Em suas palestras, Mary Robinson conta que começou a se interessar cedo pela questão dos direitos humanos. Única filha em uma família católica, com dois irmãos mais velhos e dois mais novos, a mulher que se tornou a primeira presidente da Irlanda, em 1990, brinca que teve poucas alternativas a não ser aprender a defender sua própria integridade. Em 1997, assumiu o posto de alta comissária das Nações Unidas para Direitos Humanos, causa que a move. Hoje está à frente da Fundação Mary Robinson - Justiça Climática, voltada a pessoas em situações de risco, e é enviada especial da ONU para mudanças climáticas.
Mary Robinson, 72 anos, veio ao Brasil a convite do Fronteiras do Pensamento e do Centro Ruth Cardoso no fim de julho. Em entrevista ao Valor, discute as grandes questões que norteiam sua trajetória. Confira abaixo:
Por que as mudanças climáticas são uma questão de direitos humanos?
Mary Robinson: Porque estão corroendo uma série de direitos, particularmente os sociais. Direito à alimentação, à água. E também estão corroendo a saúde, tirando as pessoas de seus lugares. Existe uma grande injustiça nas mudanças climáticas porque afetam comunidades pobres e países pobres que não são responsáveis pelas emissões de gases.
Por que o maior impacto sobre as pessoas pobres não ganha evidência?
Mary Robinson: Acho que as pessoas não têm uma compreensão completa em relação a isso. E também não se sentem suficientemente responsáveis. Temos que trazer à luz a injustiça da mudança climática e torná-la mais visível.
Mas há ainda uma certa desconfiança em torno da questão climática...
Mary Robinson: De certa forma acho que vimos um tanto de confiança no ano passado, na forma como nos preparamos para o Acordo Climático de Paris. É muito significativo que 194 países tenham chegado a um acordo mais justo para o clima. É um sinal de que existe realmente uma preocupação compartilhada.

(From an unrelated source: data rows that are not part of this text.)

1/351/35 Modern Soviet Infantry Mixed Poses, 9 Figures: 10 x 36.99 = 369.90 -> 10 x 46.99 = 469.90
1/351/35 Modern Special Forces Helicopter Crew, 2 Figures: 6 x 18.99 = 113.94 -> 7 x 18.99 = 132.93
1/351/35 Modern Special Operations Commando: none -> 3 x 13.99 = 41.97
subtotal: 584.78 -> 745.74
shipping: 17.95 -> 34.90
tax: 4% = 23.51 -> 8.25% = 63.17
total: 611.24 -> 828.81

E o aspecto financeiro? Nem todos concordam em financiar as mudanças necessárias.
Mary Robinson: Precisamos ver as finanças climáticas como uma forma de deixar o mundo mais seguro para todos, fornecendo tecnologia e investimentos aos países em desenvolvimento para uma transição bem rápida para a energia renovável.

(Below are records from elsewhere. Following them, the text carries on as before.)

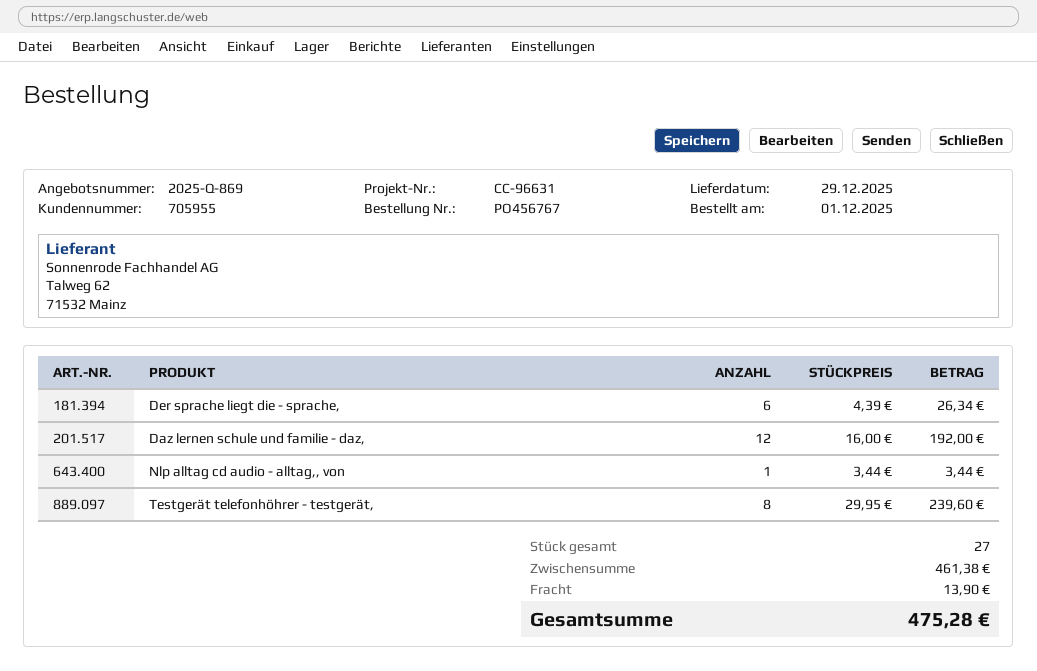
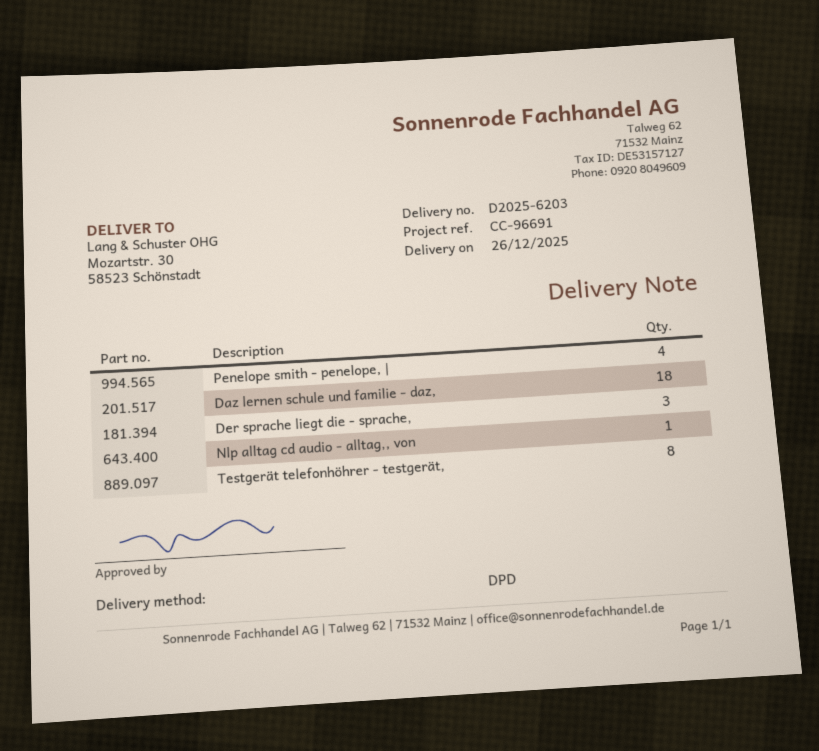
delivery date: 2025-12-29 -> 2025-12-26
reference: CC-96631 -> CC-96691
Der sprache liegt die - sprache,: 6 -> 3
Daz lernen schule und familie - daz,: 12 -> 18
Penelope smith - penelope, |: none -> 4

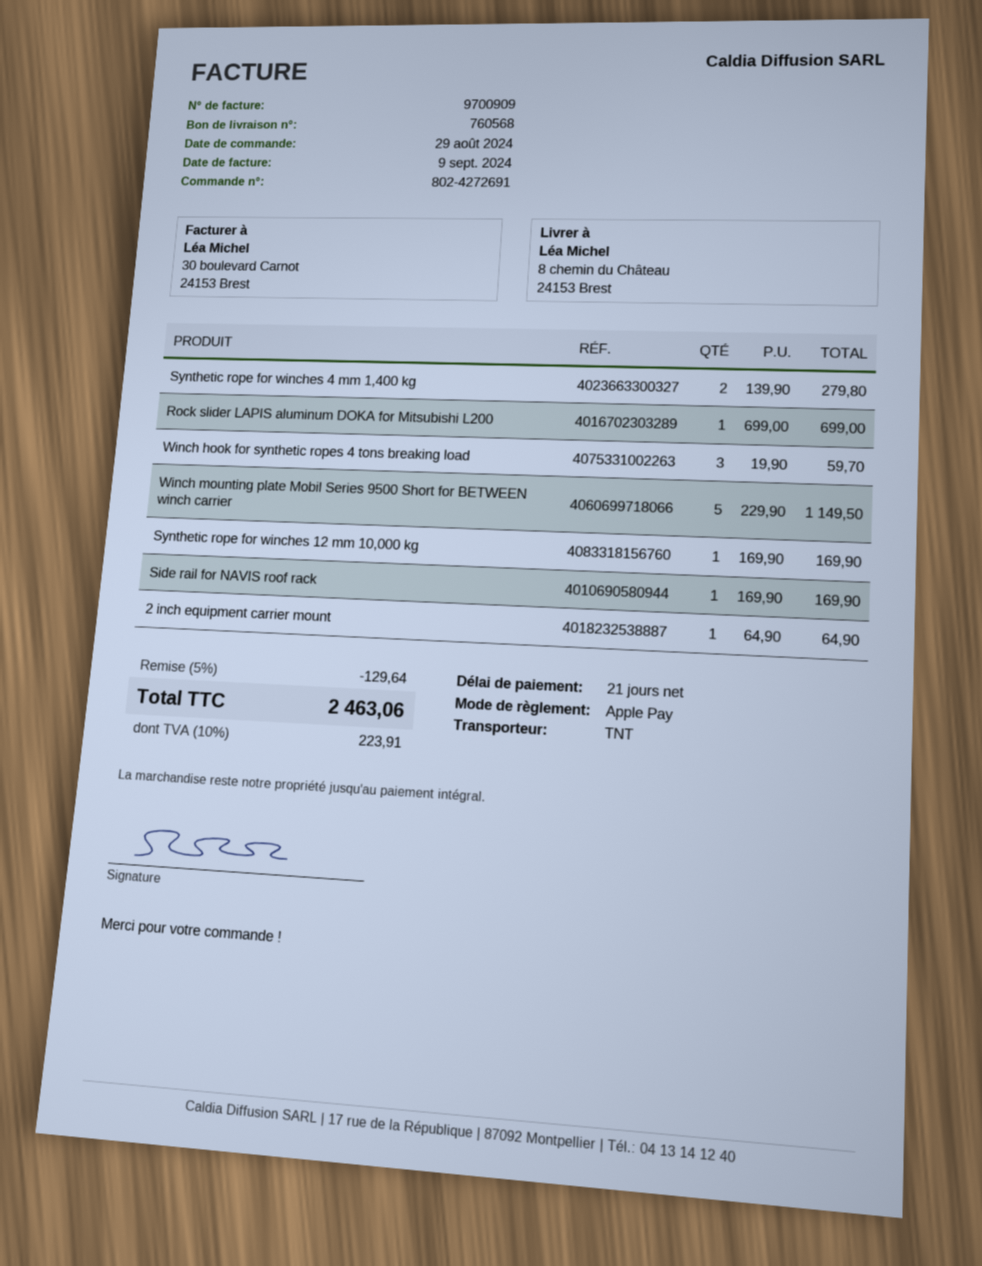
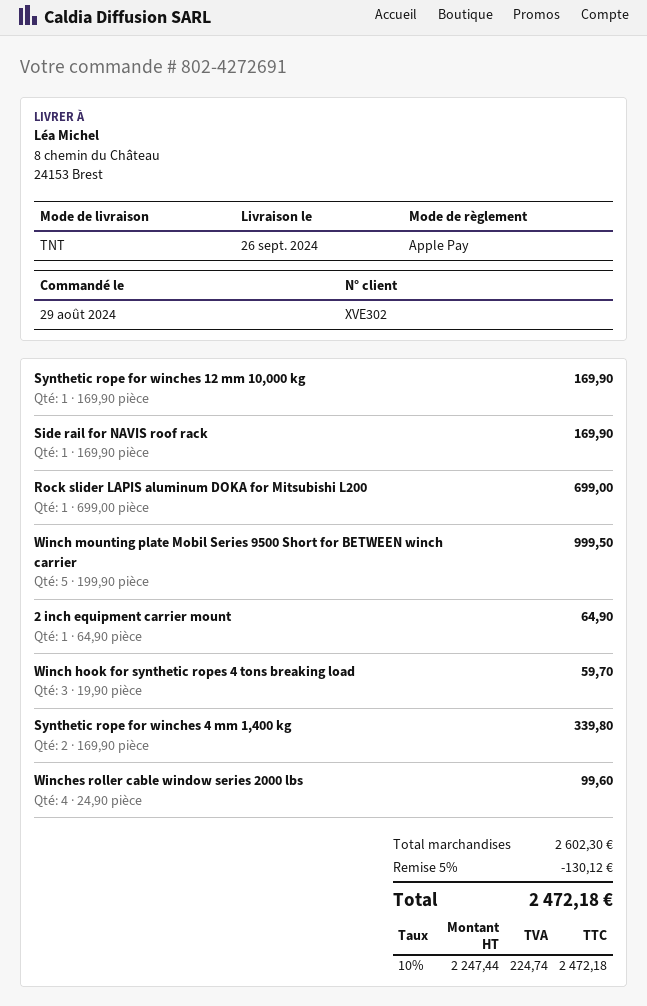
Synthetic rope for winches 4 mm 1,400 kg: 2 x 139.90 = 279.80 -> 2 x 169.90 = 339.80
Winch mounting plate Mobil Series 9500 Short for BETWEEN winch carrier: 5 x 229.90 = 1149.50 -> 5 x 199.90 = 999.50
Winches roller cable window series 2000 lbs: none -> 4 x 24.90 = 99.60
discount: 5% = 129.64 -> 5% = 130.12
tax: 10% = 223.91 -> 10% = 224.74
total: 2463.06 -> 2472.18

Como isso pode ocorrer em um momento de turbulências políticas e econômicas como o atual?
Mary Robinson: É um período difícil, mas tem ocorrido bons acordos, inclusive bilaterais. E também vemos alguns líderes empresariais bastante focados em assegurar que façamos a transição para uma economia verde. Acho que 2015 foi extraordinário em uma época em que as pessoas não confiam nos governos etc. Chegamos a importantes agendas globais. Agora, precisamos implementá-las.

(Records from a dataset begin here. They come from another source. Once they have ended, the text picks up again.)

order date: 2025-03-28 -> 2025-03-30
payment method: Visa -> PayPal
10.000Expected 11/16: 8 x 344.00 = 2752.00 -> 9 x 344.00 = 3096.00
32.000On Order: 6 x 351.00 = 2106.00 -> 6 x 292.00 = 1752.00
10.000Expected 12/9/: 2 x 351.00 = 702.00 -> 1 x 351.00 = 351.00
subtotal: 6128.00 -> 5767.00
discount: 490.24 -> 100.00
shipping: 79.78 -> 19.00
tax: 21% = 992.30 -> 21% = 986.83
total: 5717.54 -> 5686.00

Governos e líderes empresariais parecem muitas vezes mais interessados no aspecto econômico. Como incluir as pessoas nas soluções?
Mary Robinson: Foi por isso que criei minha fundação, que é voltada à justiça climática. Precisamos colocar as pessoas no centro de todas as ações relacionadas ao clima, ou iremos cometer erros. Por exemplo, em 2007, 2008, havia um grande movimento para transformar o milho em etanol nos Estados Unidos. Isso fez com que os preços de alimentos subissem e foi muito ruim para as comunidades pobres. Tenho ouvido cada vez mais sobre grandes projetos, grandes hidrelétricas, florestamento que tentam ser positivos para o clima, mas não são bons para os pequenos proprietários de terra, atropelam os direitos dos povos indígenas, das pessoas pobres. Isso não é aceitável.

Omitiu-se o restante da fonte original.